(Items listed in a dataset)
Start of Block

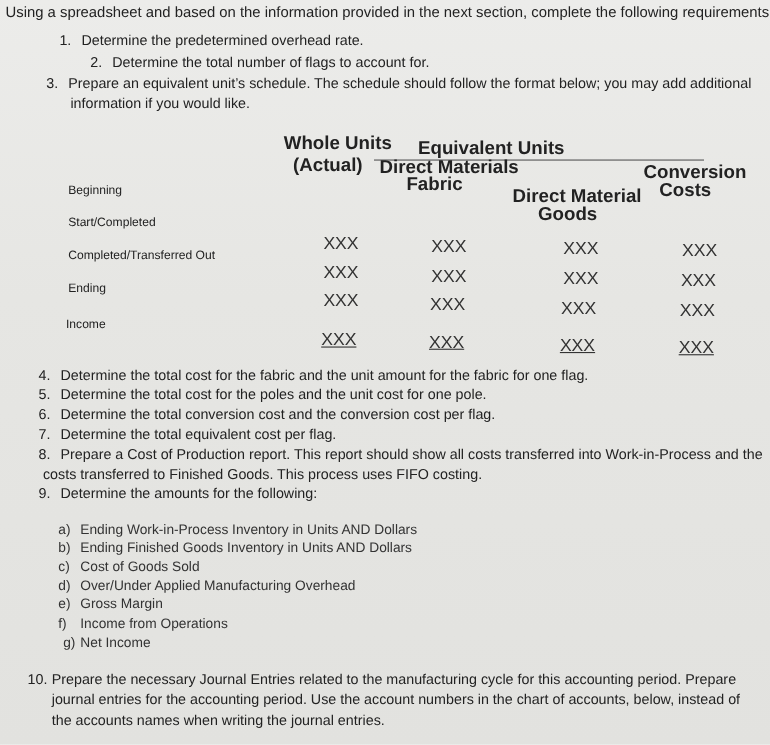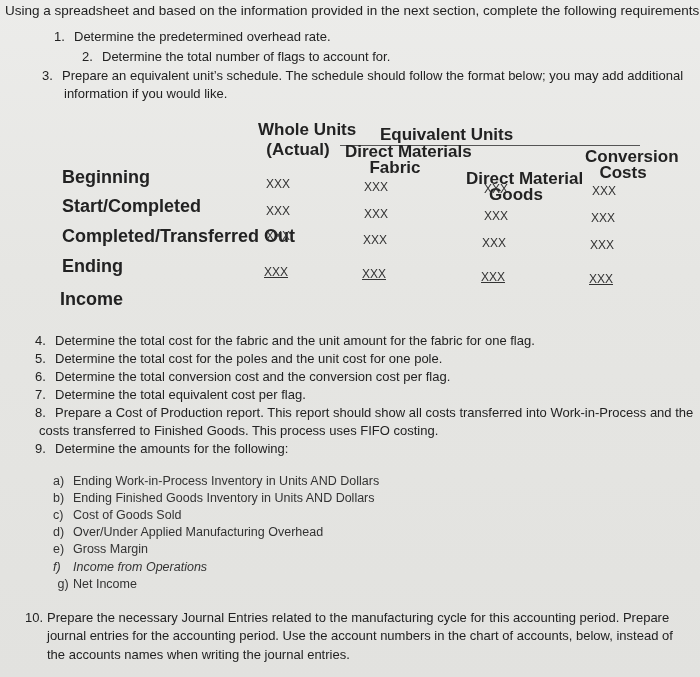"Beginning" .rowlabel { font-size: 18px -> 11px; font-weight: bold -> normal }
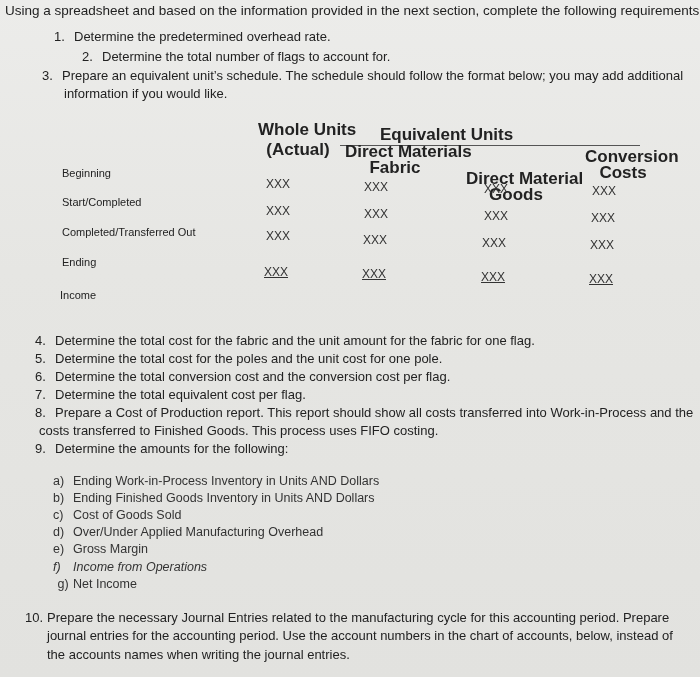"XXX" .xxx { font-size: 12px -> 16px; margin-top: none -> 36px; text-align: left -> right }
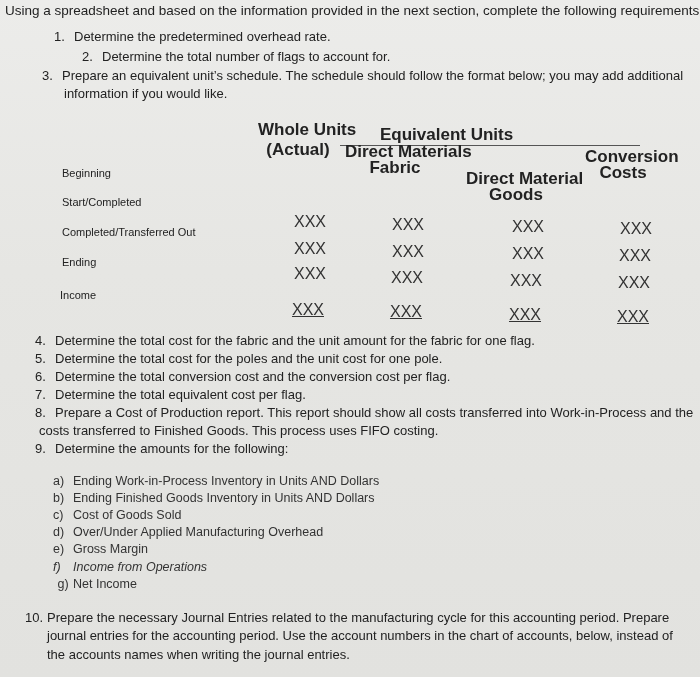"f) Income from Operations" div.abs { font-style: italic -> none }
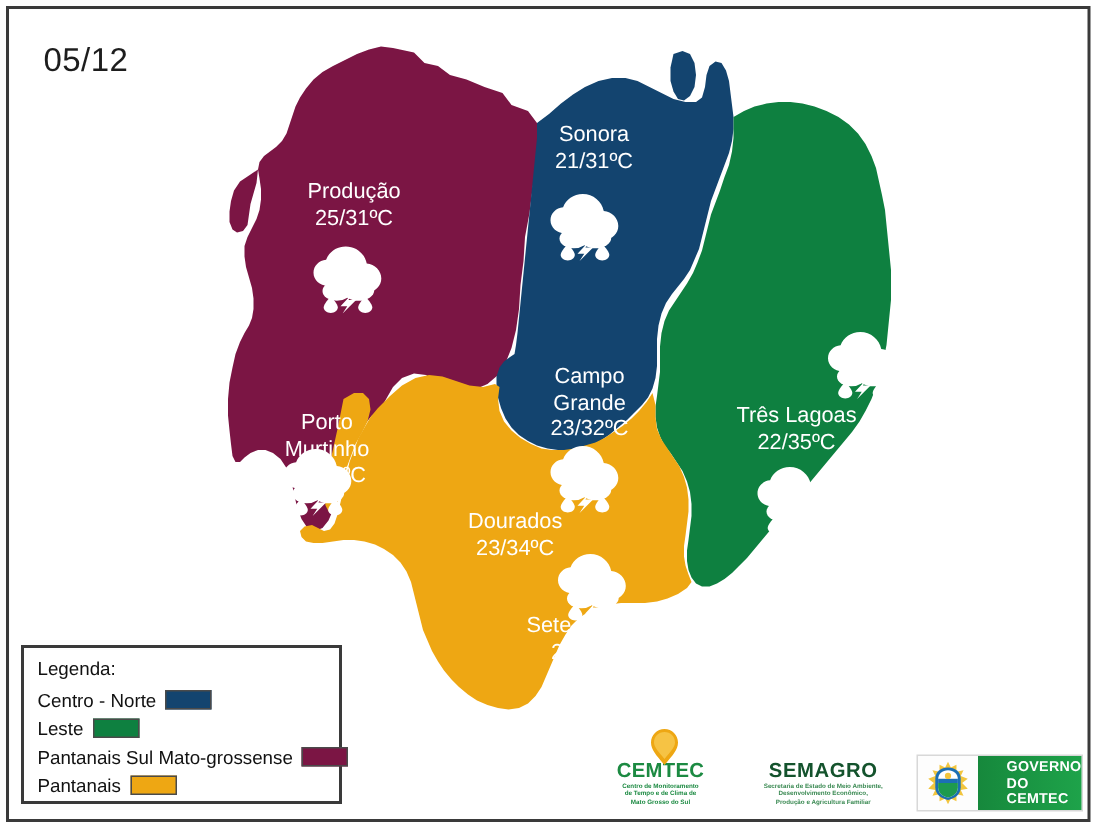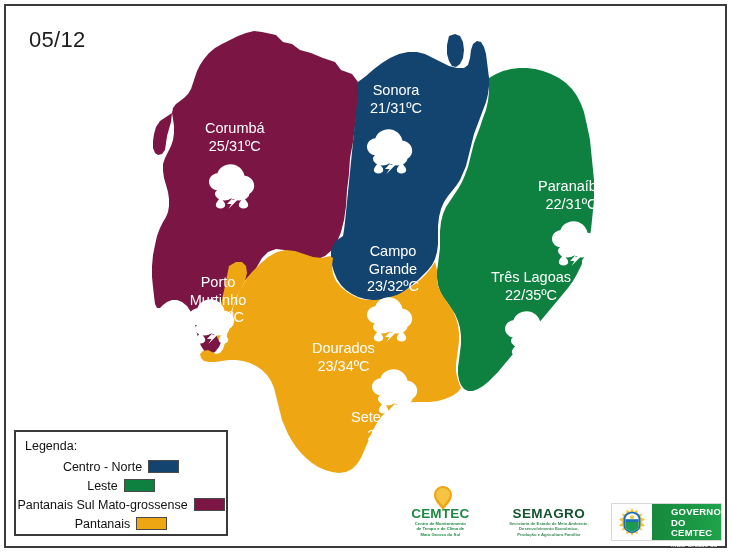"Corumbá" span.city-name { text: Corumbá -> Produção }
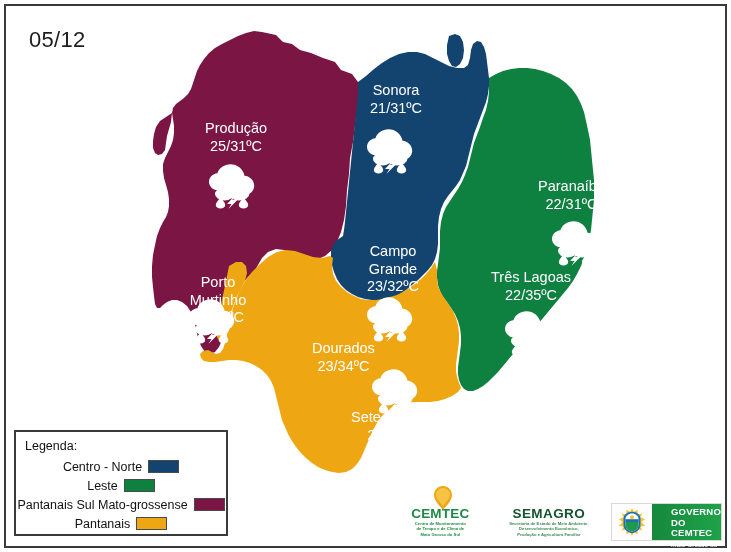"Paranaíba" div.city-label { html: <div> <span>Paranaíba</span> <span>22/31ºC</span> </div> -> none }
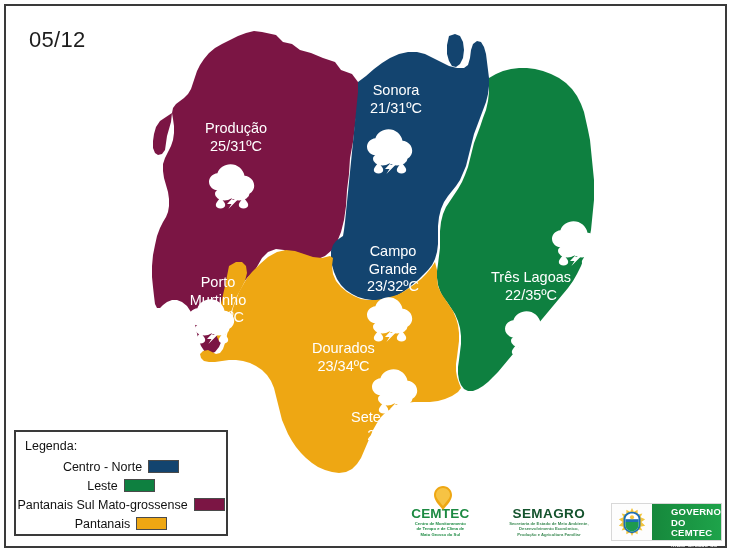"Centro - Norte" .legend-row { justify-content: center -> flex-start }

End of Block

[Work task] With the pictures left out, copy exactly the lines from the one containing "html: <div> <span>Paranaíba</span>" through the last line of the data.

[Result of the task]
"Paranaíba" div.city-label { html: <div> <span>Paranaíba</span> <span>22/31ºC</span> </div> -> none }
"Centro - Norte" .legend-row { justify-content: center -> flex-start }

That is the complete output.